Unlike virtual routers, which run multiple routing processes within the same physical memory and CPU, each logical router in a multi-chassis system operates in complete isolation from other logical routers. This type of architecture allows the carrier to use the logical routers to test new features or services independent of the production traffic. It also allows the introduction of a multi-chassis system without network or POP rearchitecture. Each logical router within the multichassis system can directly replace the existing functional node as it is currently deployed.
Future-Proofed
A true carrier-grade IP/MPLS network offers carriers an infrastructure for supporting highly scalable and manageable Layer 2 and Layer 3 services.
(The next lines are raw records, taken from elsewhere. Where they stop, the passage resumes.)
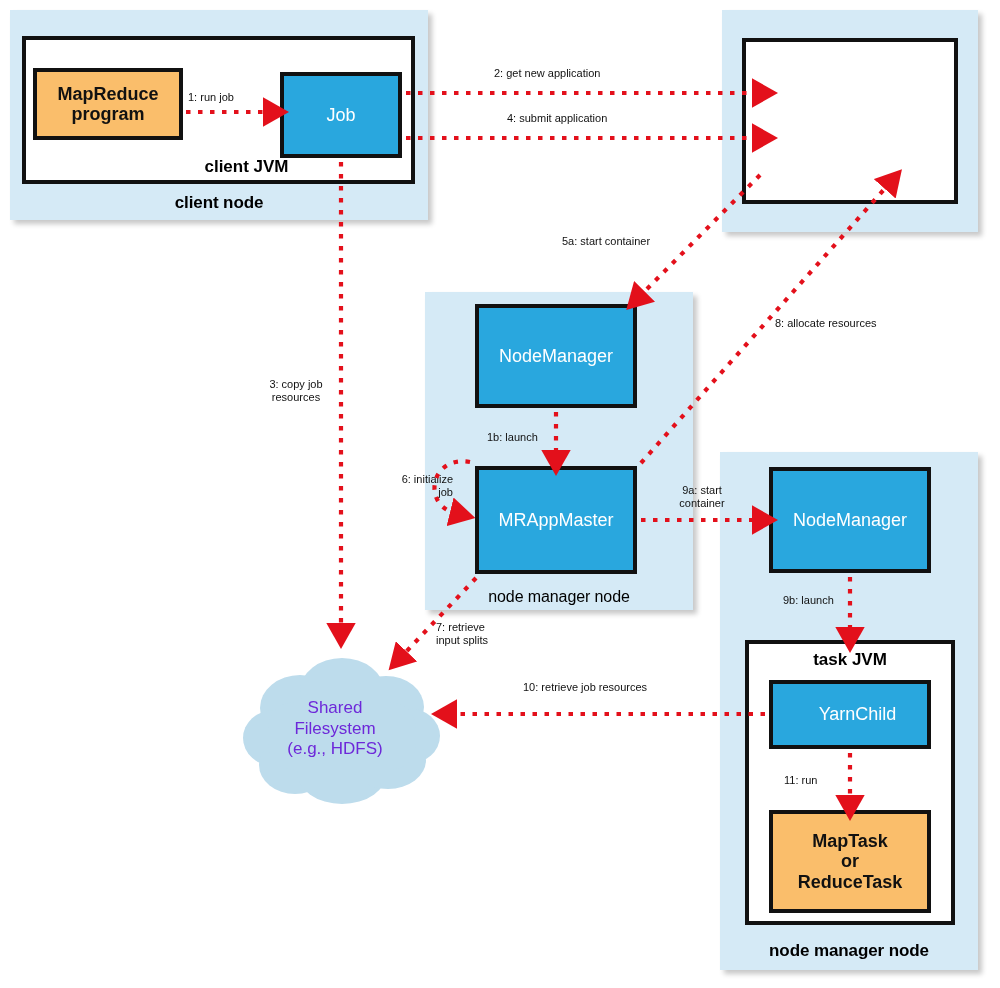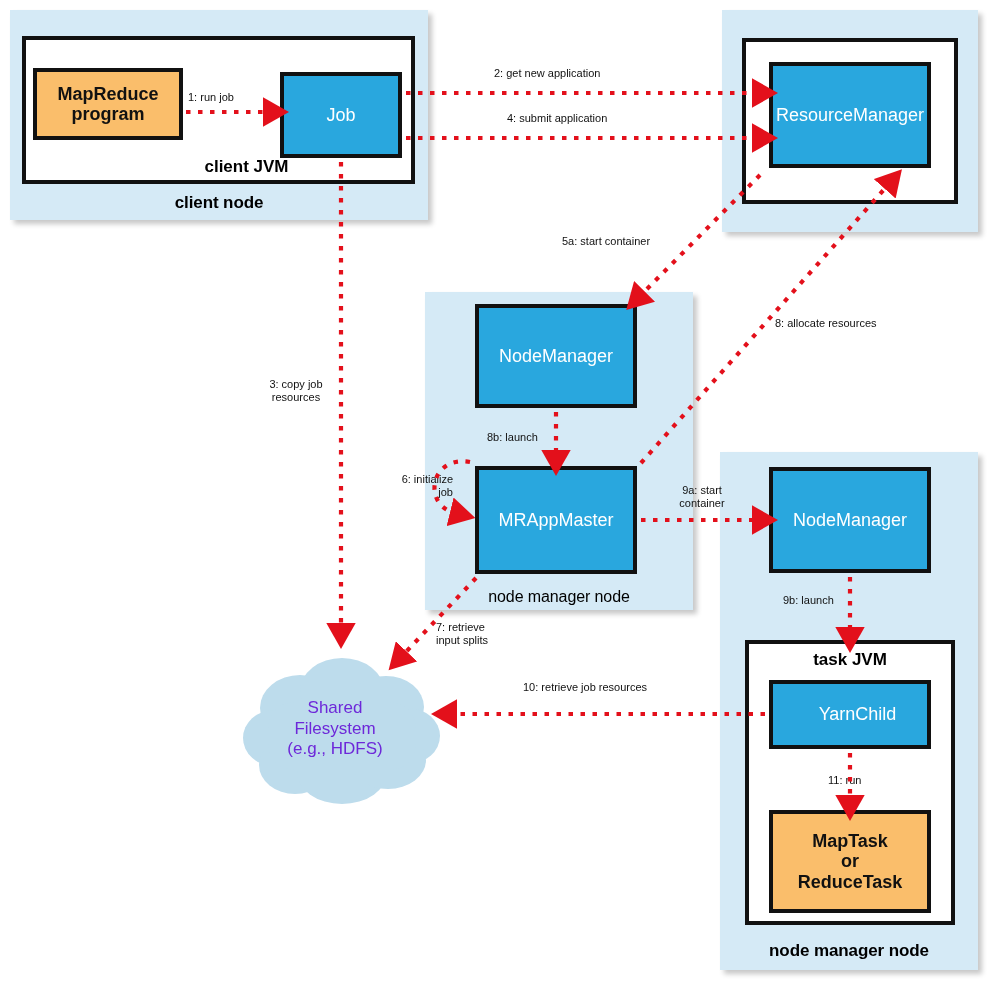--- a/index.html
+++ b/index.html
@@ -139,9 +139,6 @@
   <div class="node-panel" style="left:722px; top:10px; width:256px; height:222px;"></div>
   <div class="jvm-box" style="left:742px; top:38px; width:216px; height:166px;"></div>
 
-  <div class="comp blue" style="left:769px; top:62px; width:162px; height:106px;">
-    <span>ResourceManager</span>
-  </div>
 
   <div class="node-panel" style="left:425px; top:292px; width:268px; height:318px;"></div>
   <div class="node-caption small" style="left:425px; top:588px; width:268px;">node manager node</div>

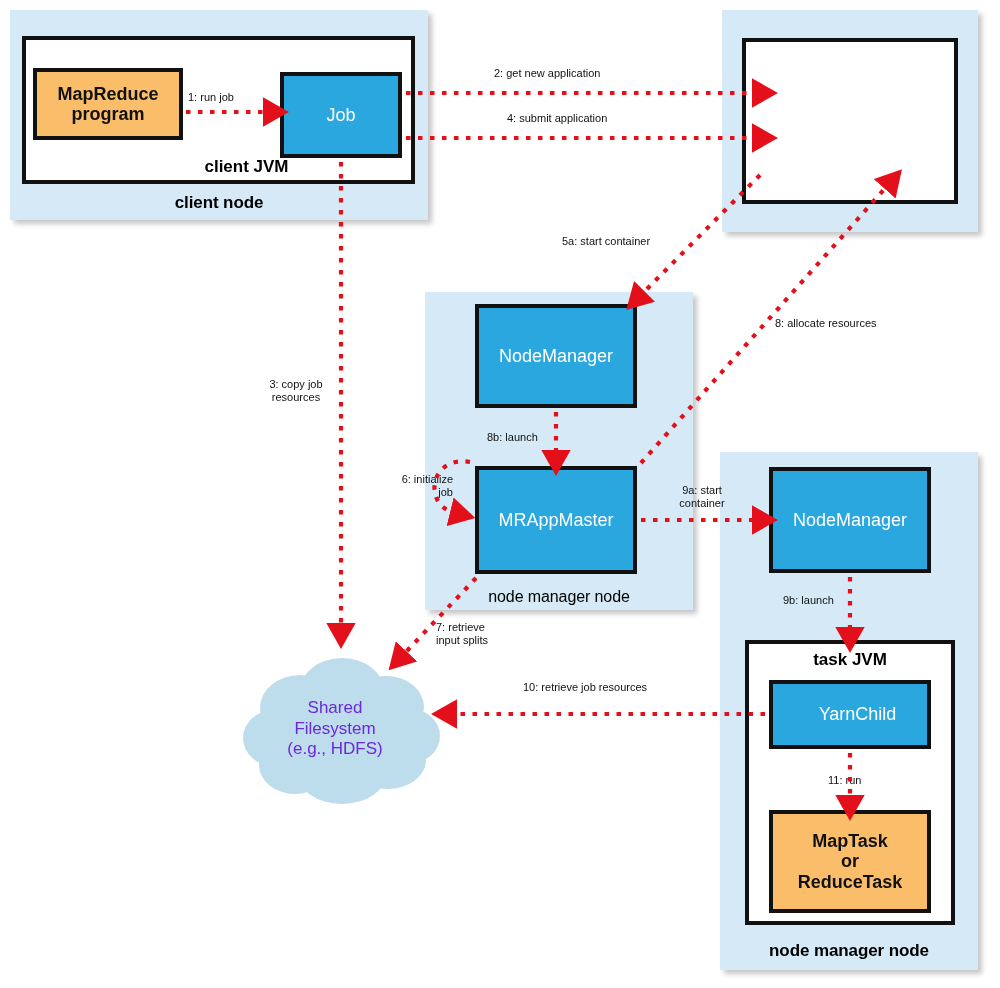--- a/index.html
+++ b/index.html
@@ -201,7 +201,7 @@
 
   <div class="edge-label" style="left:562px; top:235px;">5a: start container</div>
 
-  <div class="edge-label" style="left:487px; top:431px;">8b: launch</div>
+  <div class="edge-label" style="left:487px; top:431px;">1b: launch</div>
 
   <div class="edge-label right" style="left:338px; top:473px; width:115px;">6: initialize
 job</div>

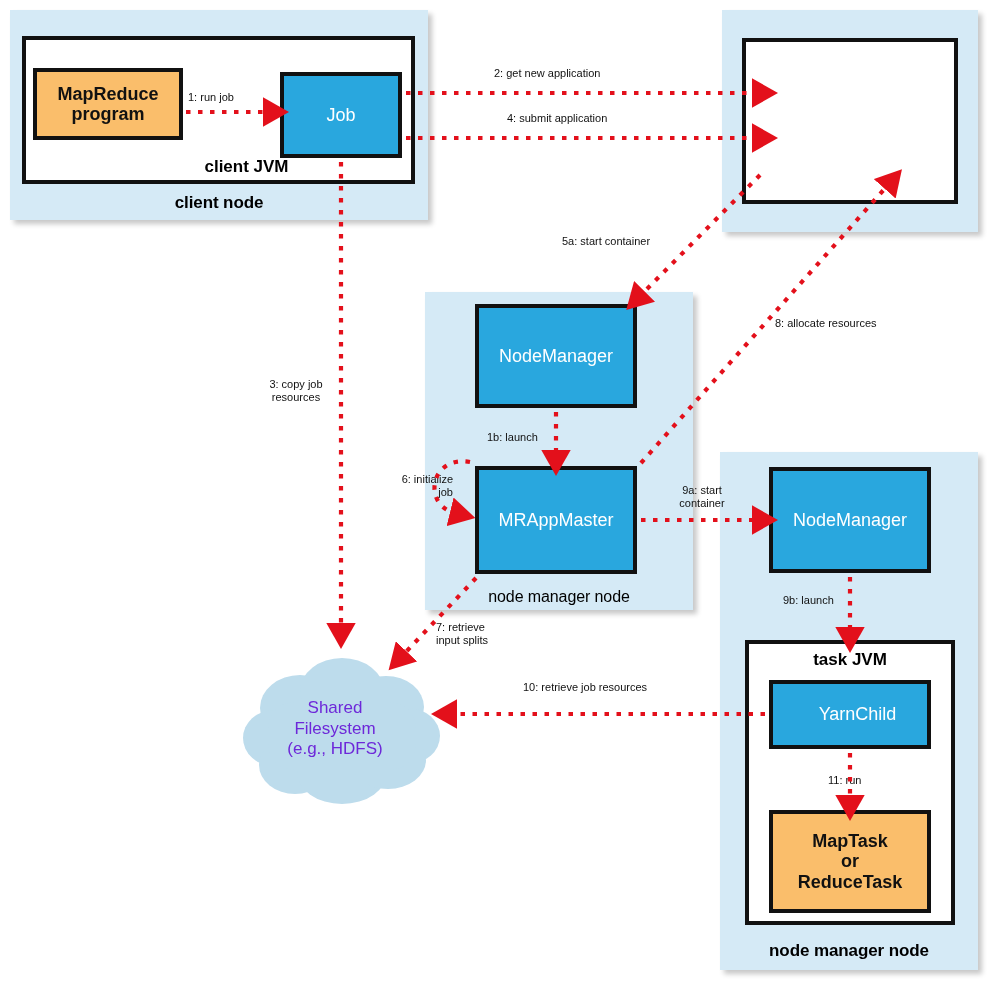--- a/index.html
+++ b/index.html
@@ -218,7 +218,7 @@
 
   <div class="edge-label" style="left:523px; top:681px;">10: retrieve job resources</div>
 
-  <div class="edge-label" style="left:784px; top:774px;margin-left:44px;">11: run</div>
+  <div class="edge-label" style="left:784px; top:774px;">11: run</div>
 
   <svg class="overlay">
     <defs>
The vision beyond this involves a system in which voice, data and video services are delivered transparently over either broadband wireline or wireless connections--based on the customer's identity rather than location. Because the intelligence of the packet technology is central to this notion, the investment that carriers make today in the IP/MPLS core will give them long-term investment protection. Such a foundation will help enable the converging of disparate, operationally expensive networks, and assist in the convergence of services that customers have come to expect should be available on-demand, any time and anywhere around the globe.